After the plea was entered, the Government filed as part of its sentencing submissions the aforementioned declaration from Chiappino, which asserted that evidence concerning MF2 “was wholly untainted by” evidence from the Car Phones, and that officers “would have inevitably discovered” MF1 even if not for the Car Phone searches.

Lustig now appeals the denial of his suppression motions.

II

We review a district court's denial of a motion to suppress evidence de novo. United States v. Fowlkes , 804 F.3d 954, 960 (9th Cir. 2015). We review a district court's factual findings for clear error and its application of the good-faith exception de novo. United States v. Camou , 773 F.3d 932, 937 (9th Cir. 2014).

III

Lustig advances two primary contentions on appeal. First, he argues that pre-Riley authority provided no reasonable basis for Chiappino to search without a warrant the contents of the Pocket Phones, and that the district court therefore erred in holding that the fruit of those searches was admissible under the good-faith exception to the exclusionary rule.
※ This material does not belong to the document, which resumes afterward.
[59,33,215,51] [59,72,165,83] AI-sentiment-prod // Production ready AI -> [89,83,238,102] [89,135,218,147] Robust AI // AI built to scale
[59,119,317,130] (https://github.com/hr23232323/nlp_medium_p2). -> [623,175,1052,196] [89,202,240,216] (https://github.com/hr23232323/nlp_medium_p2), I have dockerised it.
Second, Lustig argues that the district court erred in declining to suppress the Car Phone evidence. On appeal, the Government concedes that the district court erred as to the Car Phone evidence, but argues that the error was harmless because it did not affect Lustig's counts of conviction. We address each issue in turn.

A

In Riley v. California , ––– U.S. ––––, 134 S.Ct. 2473, 189 L.Ed.2d 430 (2014), the Supreme Court unanimously held that warrantless searches of cell phones seized incident to arrest violate the Fourth Amendment. Id. at 2495. There is thus no question that the searches of Lustig's Pocket Phones were unconstitutional. The question on appeal is instead whether the good-faith exception to the exclusionary rule nevertheless makes admissible the evidence found in the Pocket Phone searches. We hold that it does.

The Fourth Amendment protects the “right of the people to be secure in their persons, houses, papers, and effects, against unreasonable searches and seizures.” U.S. Const....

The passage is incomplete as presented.